## PROVIDED ENTRIES
━━━━━━━━━━━━━━━━

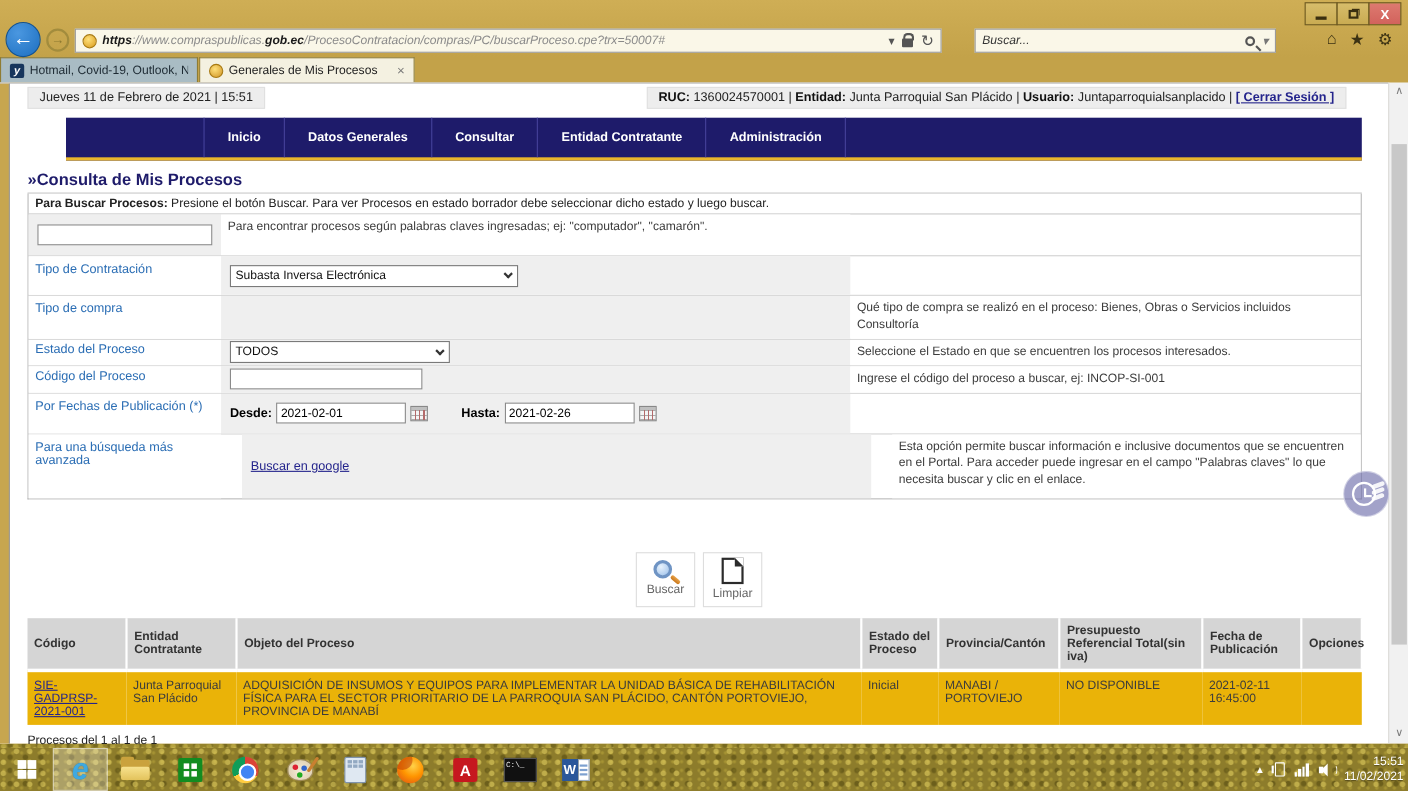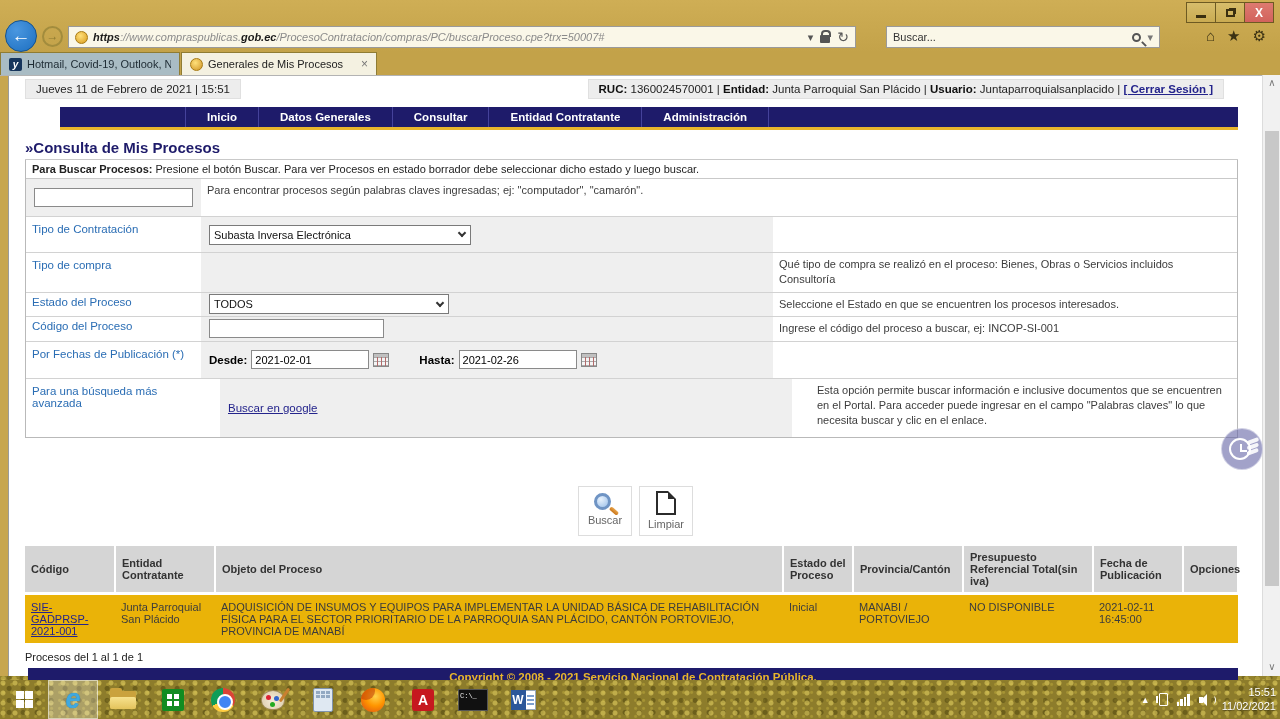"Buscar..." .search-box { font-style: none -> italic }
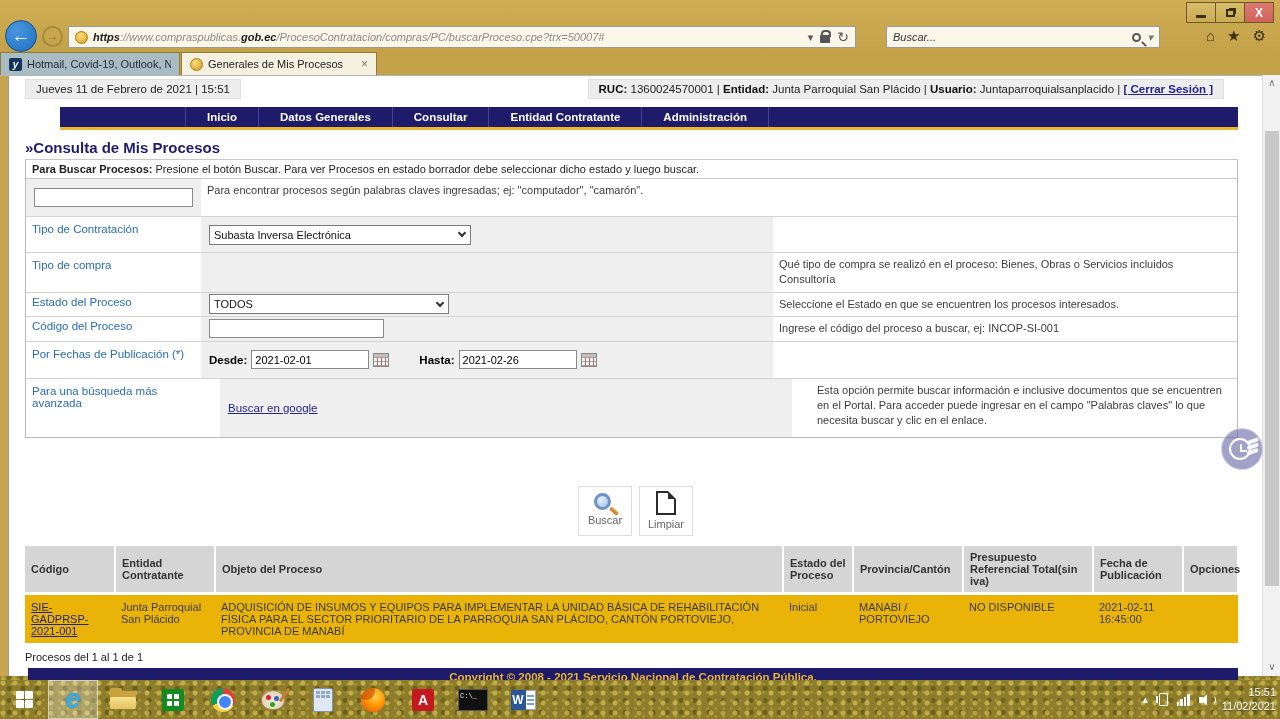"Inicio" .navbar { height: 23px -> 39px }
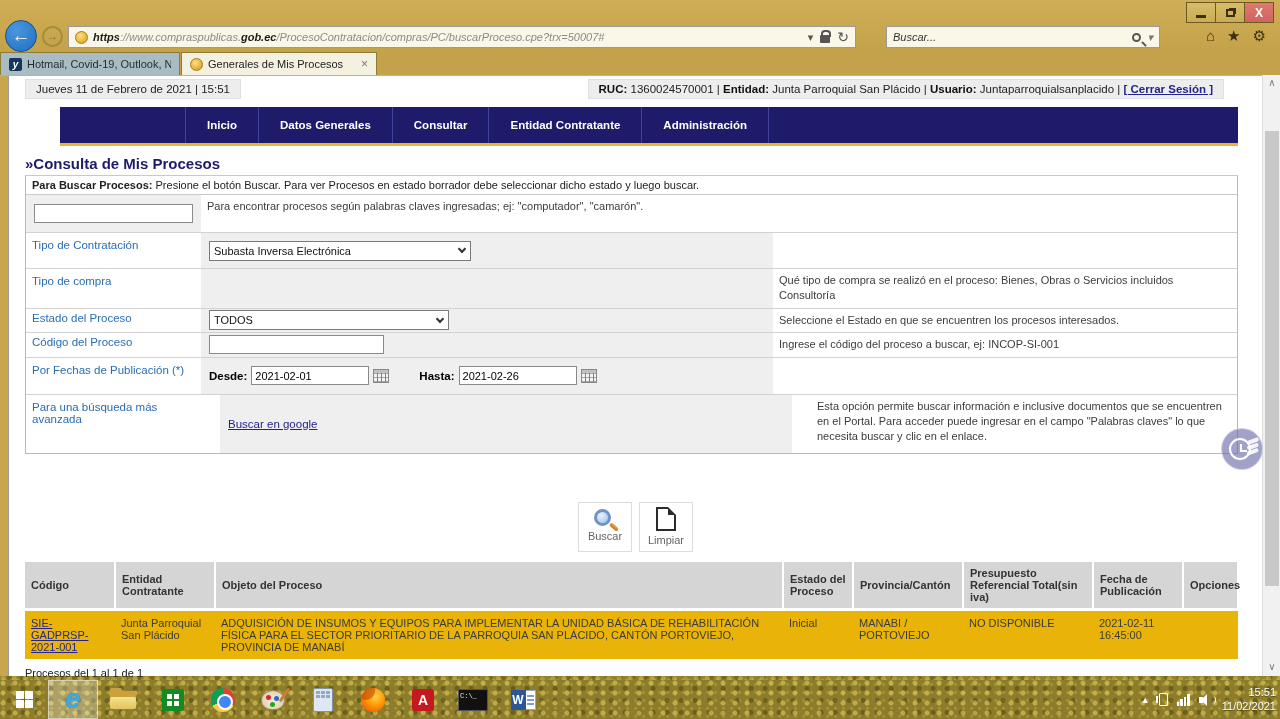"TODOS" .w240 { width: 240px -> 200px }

━━━━━━━━━━━━━━━━

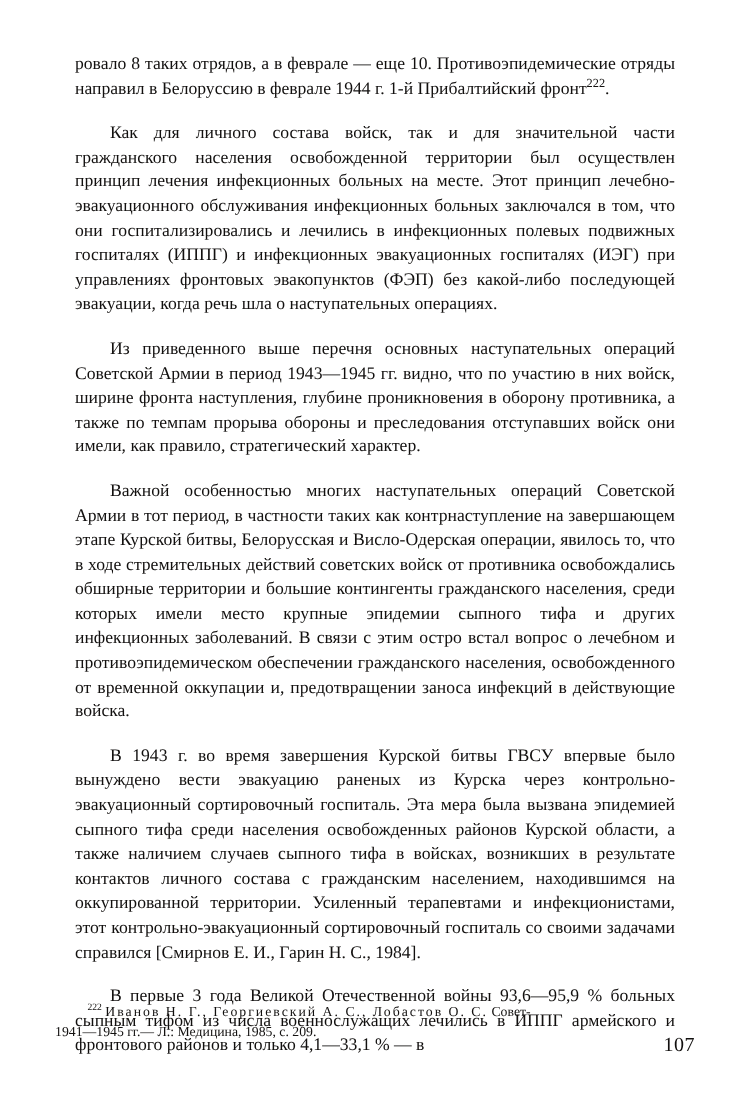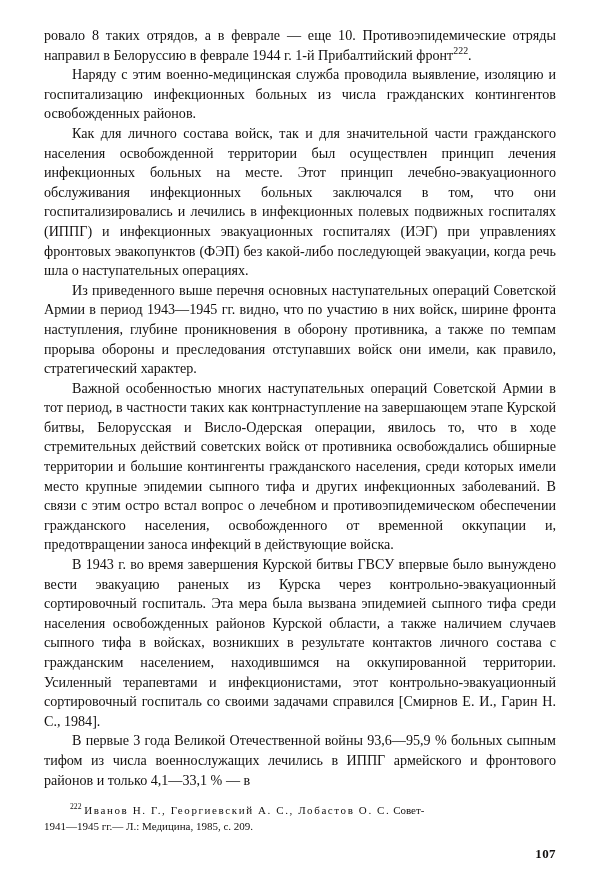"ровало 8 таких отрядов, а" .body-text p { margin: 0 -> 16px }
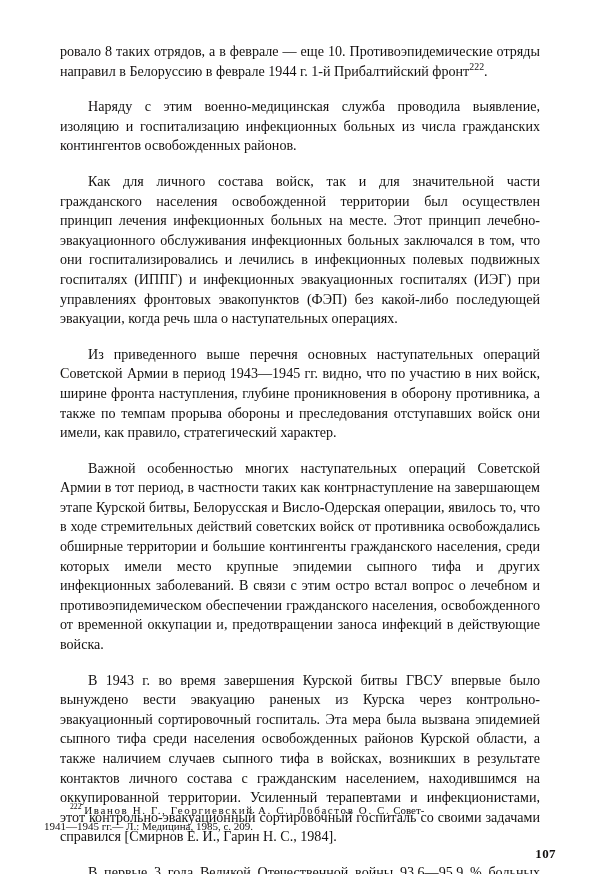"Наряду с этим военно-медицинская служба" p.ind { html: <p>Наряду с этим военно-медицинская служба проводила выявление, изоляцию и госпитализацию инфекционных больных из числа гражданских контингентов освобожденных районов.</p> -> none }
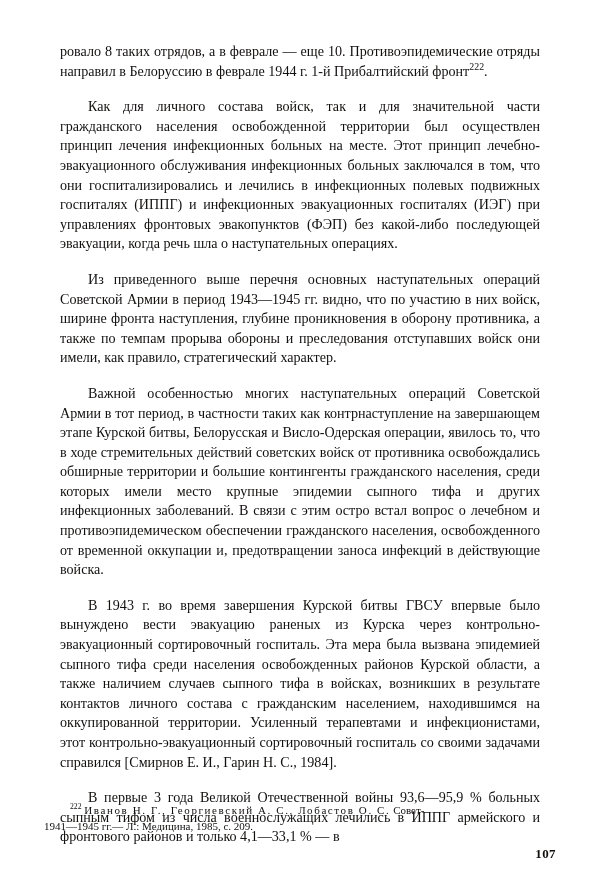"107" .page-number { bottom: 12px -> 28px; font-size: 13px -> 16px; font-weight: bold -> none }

━━━━━━━━━━━━━━━━

## TASK PROMPT
Please print the lines above word for word, starting at the one with "html: <p>Наряду с" and ending at the one with "bottom: 12px ->", both included, and without any picture.

## ANSWER BELOW
"Наряду с этим военно-медицинская служба" p.ind { html: <p>Наряду с этим военно-медицинская служба проводила выявление, изоляцию и госпитализацию инфекционных больных из числа гражданских контингентов освобожденных районов.</p> -> none }
"107" .page-number { bottom: 12px -> 28px; font-size: 13px -> 16px; font-weight: bold -> none }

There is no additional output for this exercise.